Exercise aim: A stretch of the entries below is to be set down exactly, running from the line with "- ☐ Run SetupFramework.ps1" through the line with "the 'New-Guid' command)", both included, and no other line.

[Data for analysis Boundary: Start]

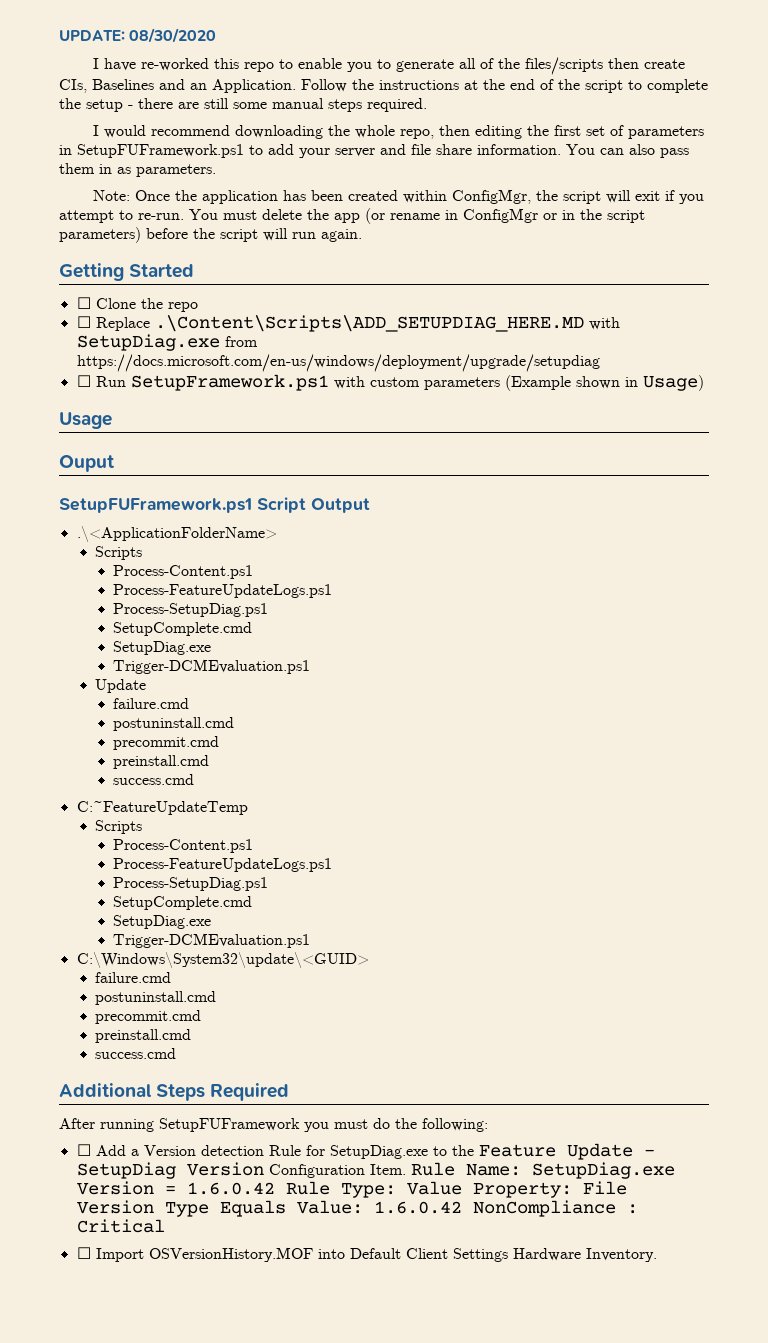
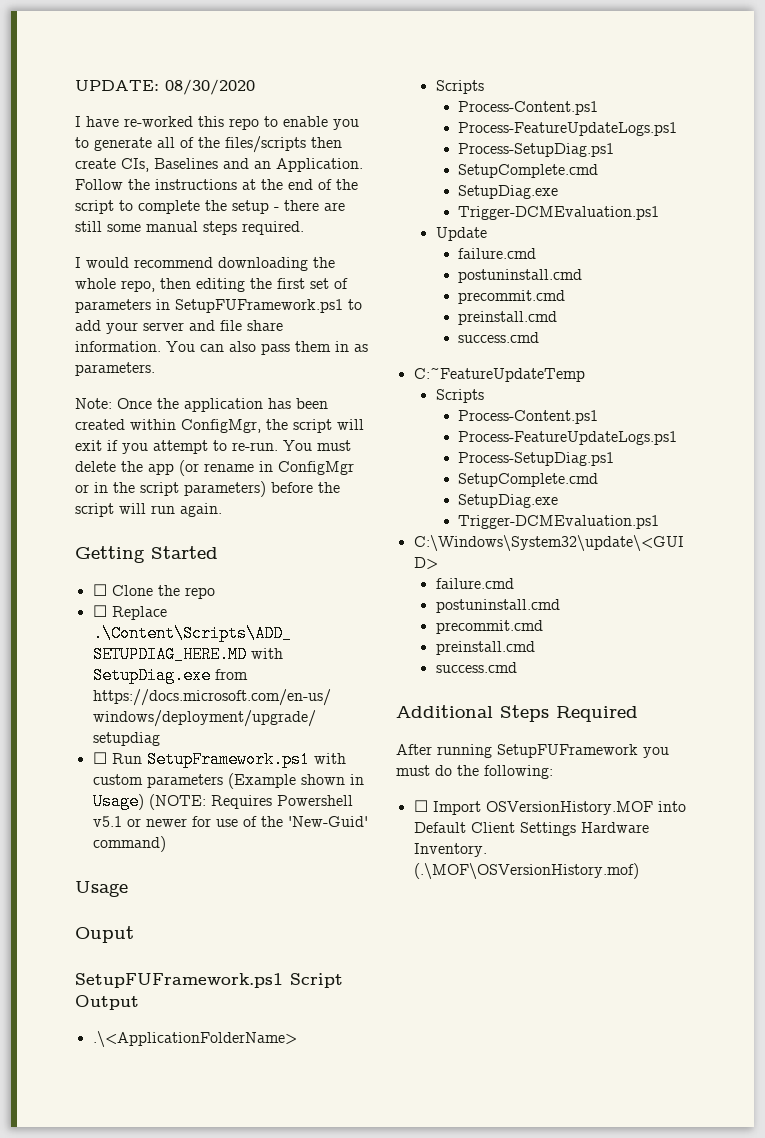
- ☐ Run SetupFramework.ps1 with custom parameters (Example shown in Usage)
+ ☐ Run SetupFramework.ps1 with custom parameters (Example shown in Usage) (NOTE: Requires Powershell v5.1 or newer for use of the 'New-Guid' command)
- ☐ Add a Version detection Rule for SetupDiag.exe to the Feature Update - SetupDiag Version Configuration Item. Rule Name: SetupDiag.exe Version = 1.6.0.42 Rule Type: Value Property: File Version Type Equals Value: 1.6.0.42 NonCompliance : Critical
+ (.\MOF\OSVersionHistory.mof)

[Data for analysis Boundary: End]
[Data for analysis Boundary: Start]

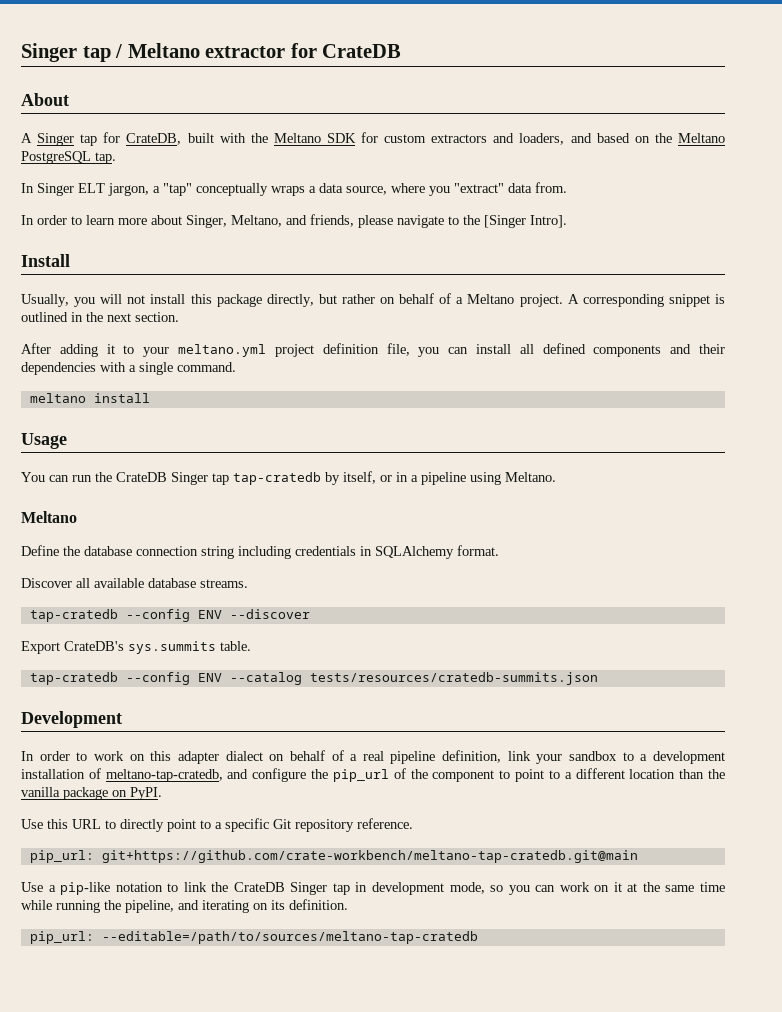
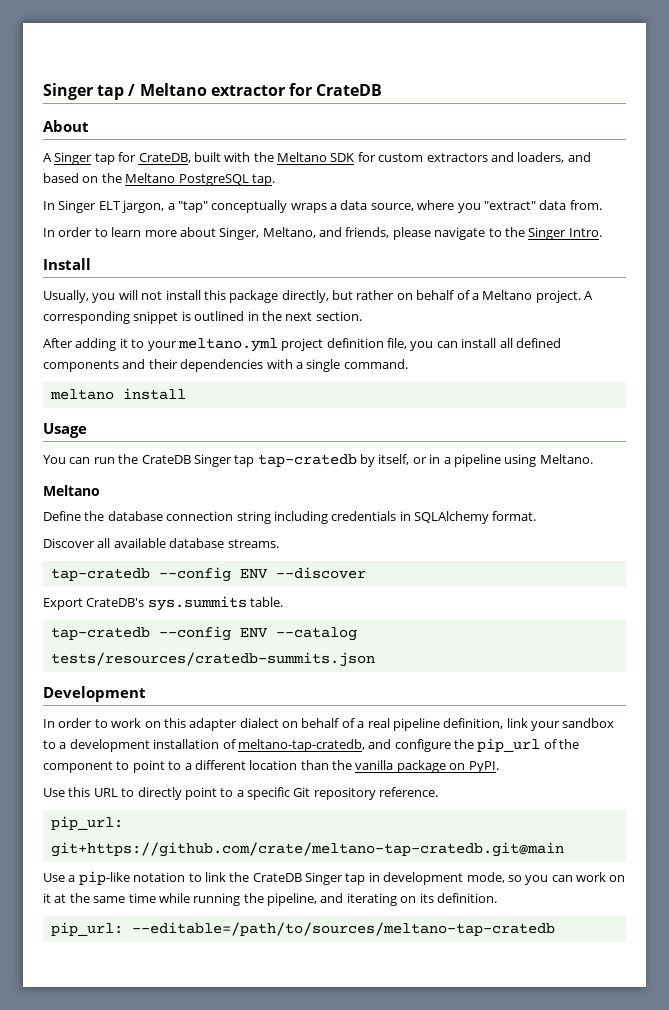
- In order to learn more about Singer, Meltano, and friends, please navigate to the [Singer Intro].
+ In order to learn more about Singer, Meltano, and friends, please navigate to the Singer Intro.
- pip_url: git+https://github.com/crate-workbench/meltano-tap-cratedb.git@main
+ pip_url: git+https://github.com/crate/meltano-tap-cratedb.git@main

[Data for analysis Boundary: End]
[Data for analysis Boundary: Start]

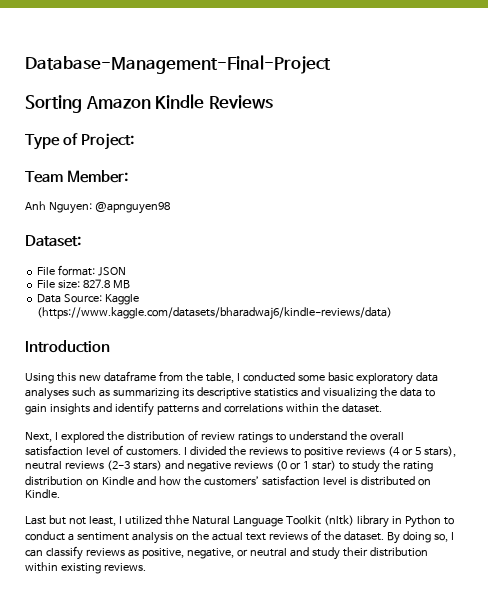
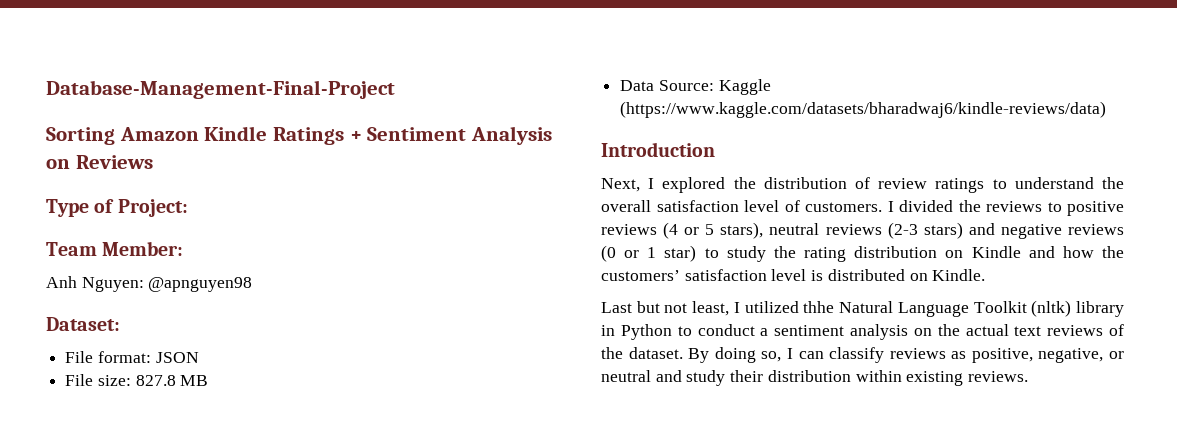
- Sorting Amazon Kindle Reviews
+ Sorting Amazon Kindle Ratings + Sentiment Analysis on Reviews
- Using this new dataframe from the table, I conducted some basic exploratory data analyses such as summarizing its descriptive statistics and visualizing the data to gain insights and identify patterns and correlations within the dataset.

[Data for analysis Boundary: End]

Answer to the exercise:
- ☐ Run SetupFramework.ps1 with custom parameters (Example shown in Usage)
+ ☐ Run SetupFramework.ps1 with custom parameters (Example shown in Usage) (NOTE: Requires Powershell v5.1 or newer for use of the 'New-Guid' command)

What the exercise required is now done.